* Activity *
Beginning at the line containing "moved [35,1392,968,1872] ->" in the material below and ending at the line containing "none -> [18,955,452,1007]", return each line exactly and add nothing.

* Exercise input *
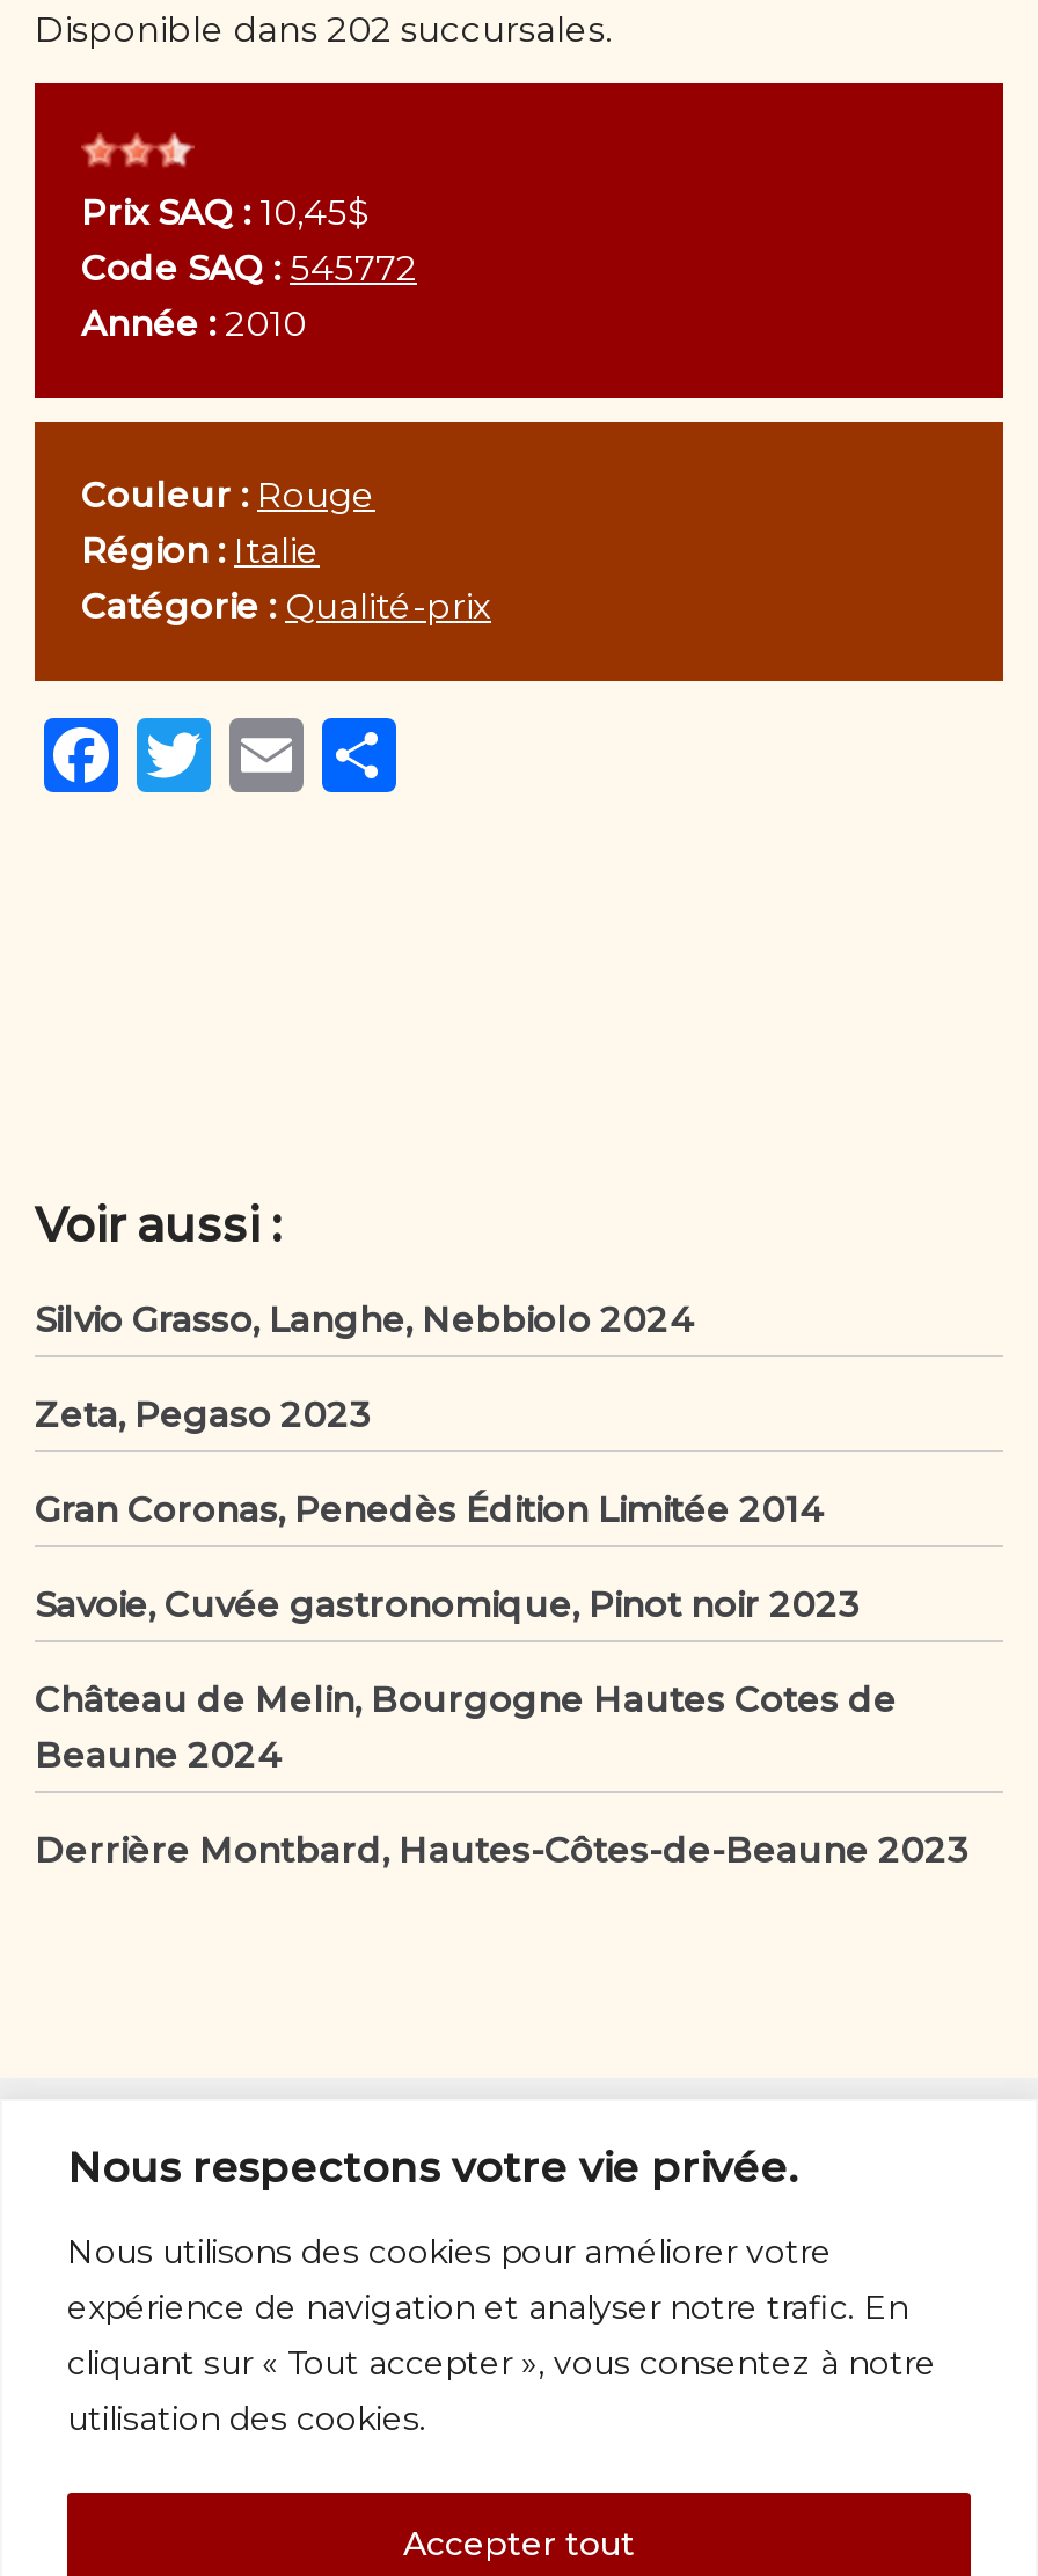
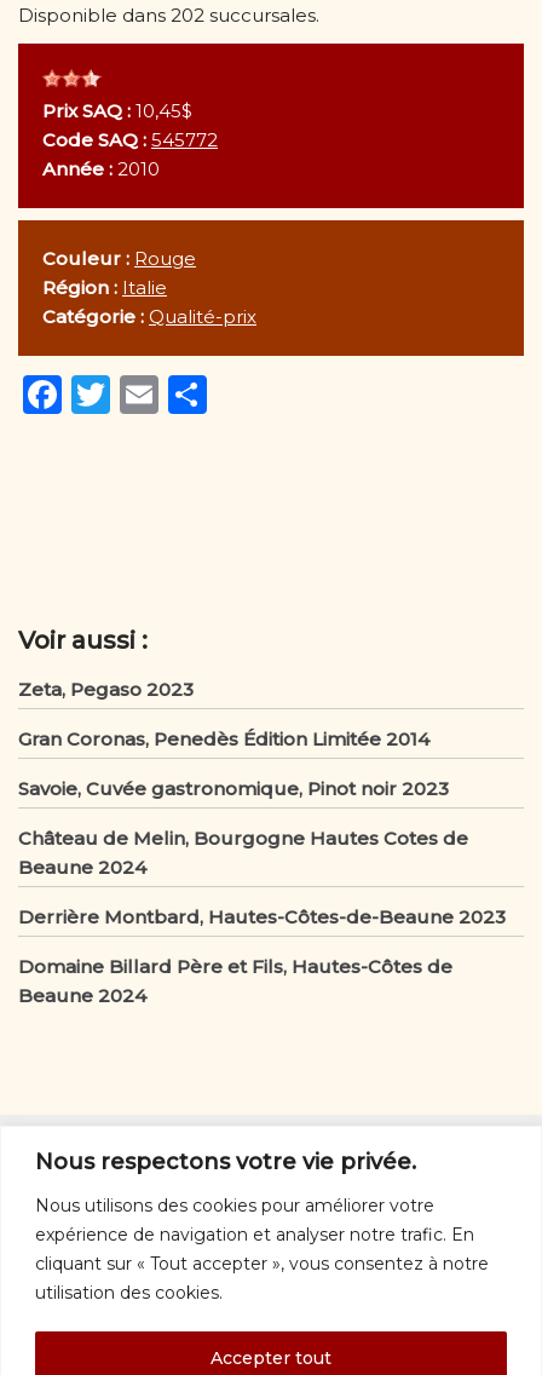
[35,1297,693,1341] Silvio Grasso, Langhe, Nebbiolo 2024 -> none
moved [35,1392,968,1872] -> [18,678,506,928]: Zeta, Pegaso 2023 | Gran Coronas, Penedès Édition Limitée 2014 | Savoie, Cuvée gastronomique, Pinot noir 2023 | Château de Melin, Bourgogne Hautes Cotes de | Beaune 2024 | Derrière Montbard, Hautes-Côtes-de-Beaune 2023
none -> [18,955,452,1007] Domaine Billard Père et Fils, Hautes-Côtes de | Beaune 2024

--

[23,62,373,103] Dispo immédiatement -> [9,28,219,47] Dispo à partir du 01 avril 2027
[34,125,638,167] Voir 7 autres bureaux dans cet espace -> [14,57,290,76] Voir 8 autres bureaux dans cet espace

* Task answer *
moved [35,1392,968,1872] -> [18,678,506,928]: Zeta, Pegaso 2023 | Gran Coronas, Penedès Édition Limitée 2014 | Savoie, Cuvée gastronomique, Pinot noir 2023 | Château de Melin, Bourgogne Hautes Cotes de | Beaune 2024 | Derrière Montbard, Hautes-Côtes-de-Beaune 2023
none -> [18,955,452,1007] Domaine Billard Père et Fils, Hautes-Côtes de | Beaune 2024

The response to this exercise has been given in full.